All lines in the data that hold the word "hundred" need copying.

▶ [Source data]
......
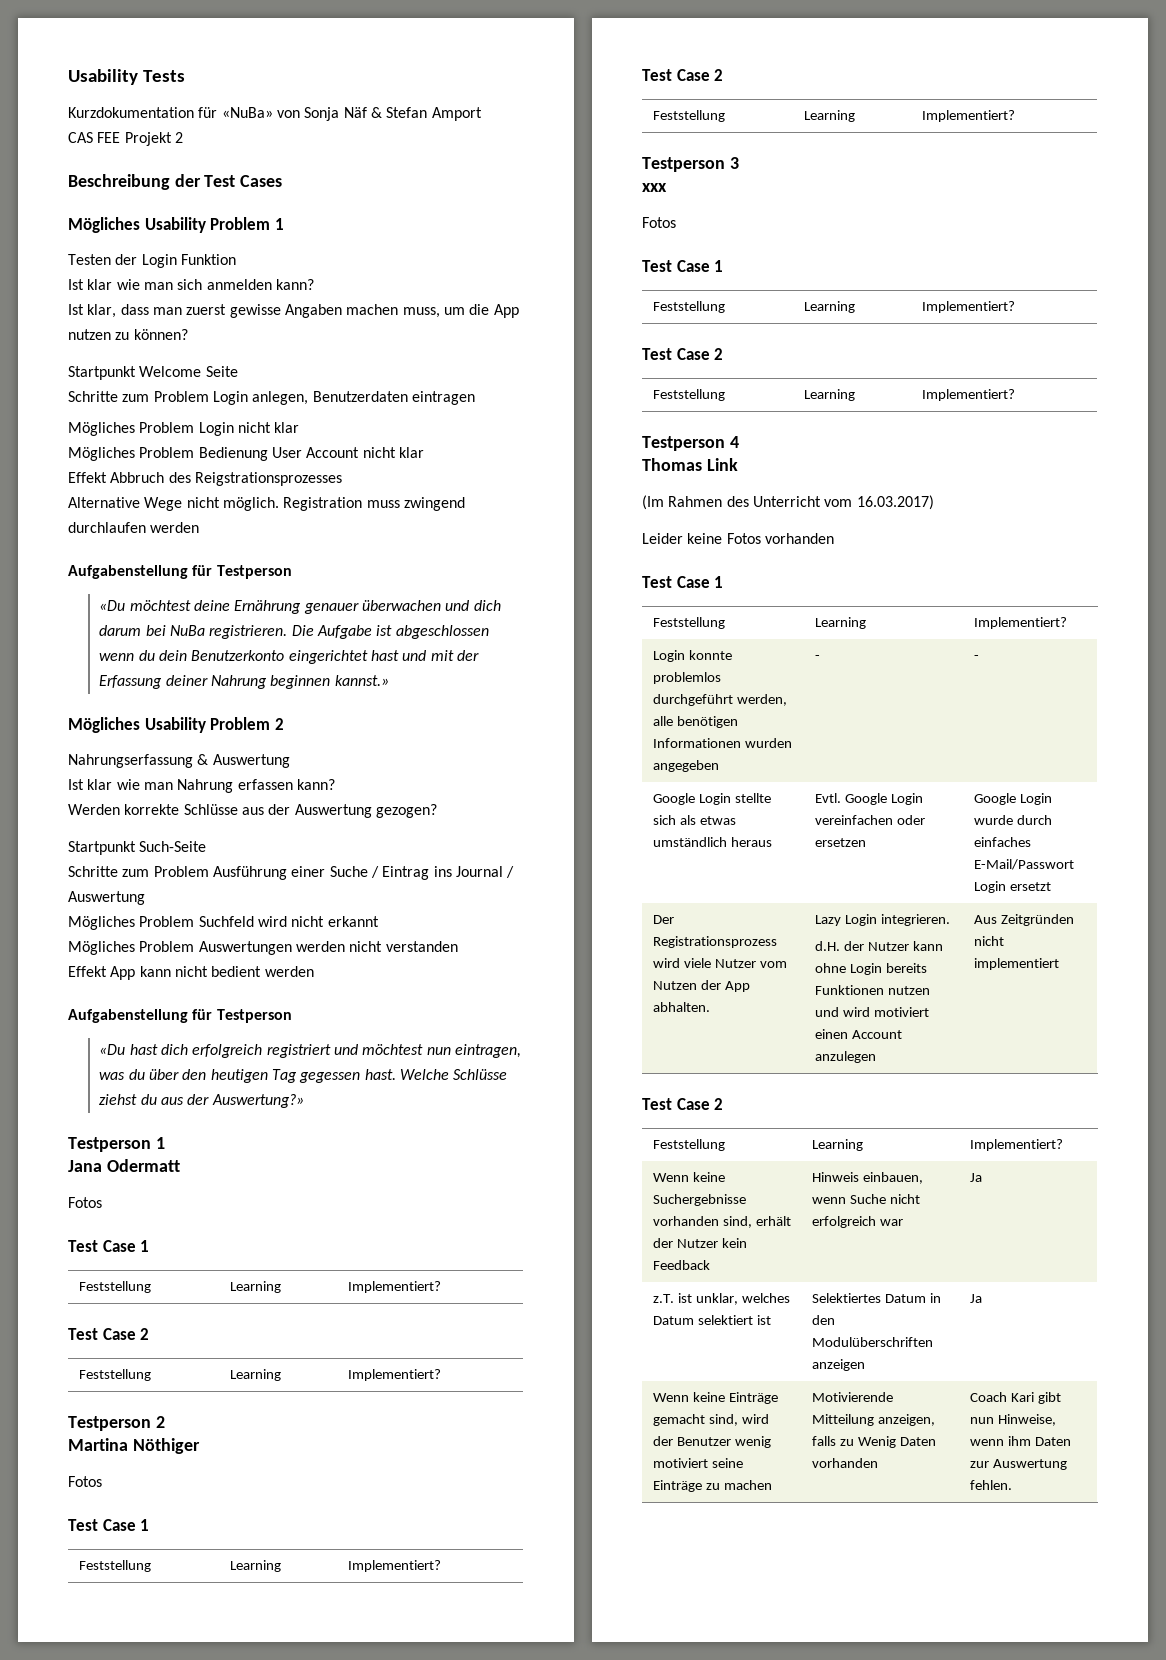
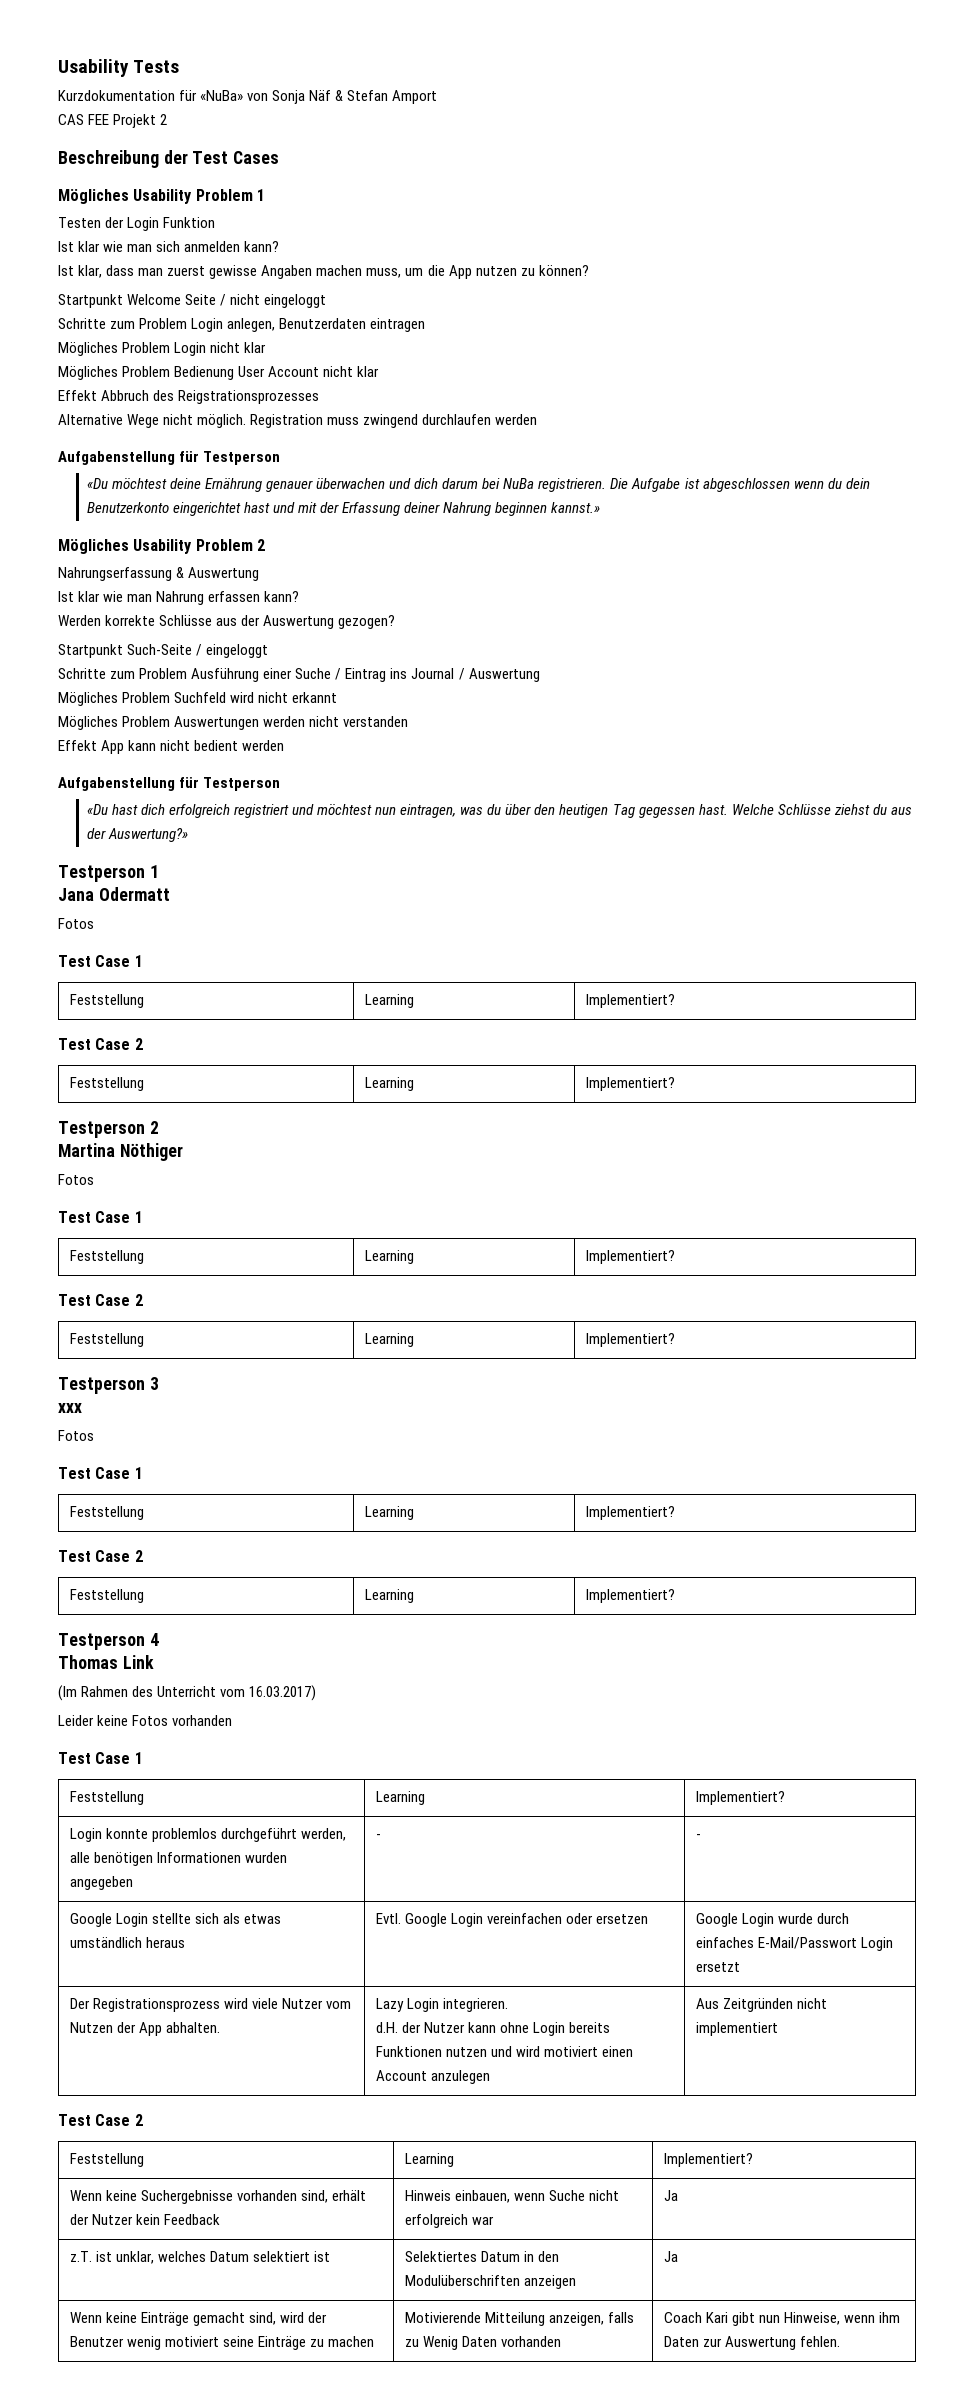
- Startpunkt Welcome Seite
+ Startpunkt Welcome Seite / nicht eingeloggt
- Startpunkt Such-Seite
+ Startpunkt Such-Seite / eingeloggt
......
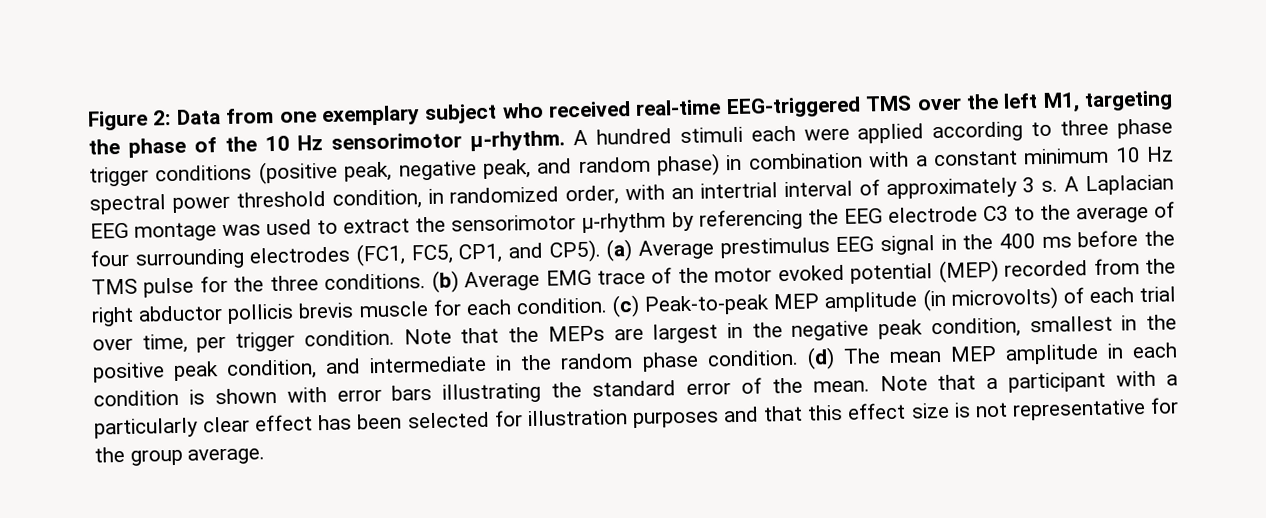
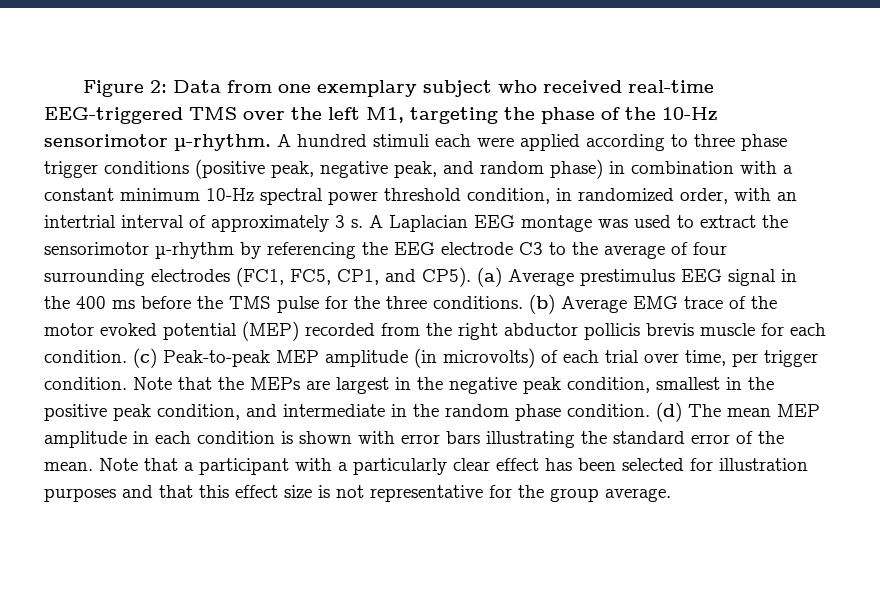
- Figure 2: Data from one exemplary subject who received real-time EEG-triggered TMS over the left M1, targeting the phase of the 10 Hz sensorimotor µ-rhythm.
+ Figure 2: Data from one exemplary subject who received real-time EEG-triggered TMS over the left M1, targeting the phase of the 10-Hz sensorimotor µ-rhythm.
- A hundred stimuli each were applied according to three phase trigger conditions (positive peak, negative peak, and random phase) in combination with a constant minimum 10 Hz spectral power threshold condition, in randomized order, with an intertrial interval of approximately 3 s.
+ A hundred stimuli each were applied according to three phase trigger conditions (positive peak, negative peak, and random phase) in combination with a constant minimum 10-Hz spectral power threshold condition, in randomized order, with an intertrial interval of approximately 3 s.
......
▶ [Response to this task]
- A hundred stimuli each were applied according to three phase trigger conditions (positive peak, negative peak, and random phase) in combination with a constant minimum 10 Hz spectral power threshold condition, in randomized order, with an intertrial interval of approximately 3 s.
+ A hundred stimuli each were applied according to three phase trigger conditions (positive peak, negative peak, and random phase) in combination with a constant minimum 10-Hz spectral power threshold condition, in randomized order, with an intertrial interval of approximately 3 s.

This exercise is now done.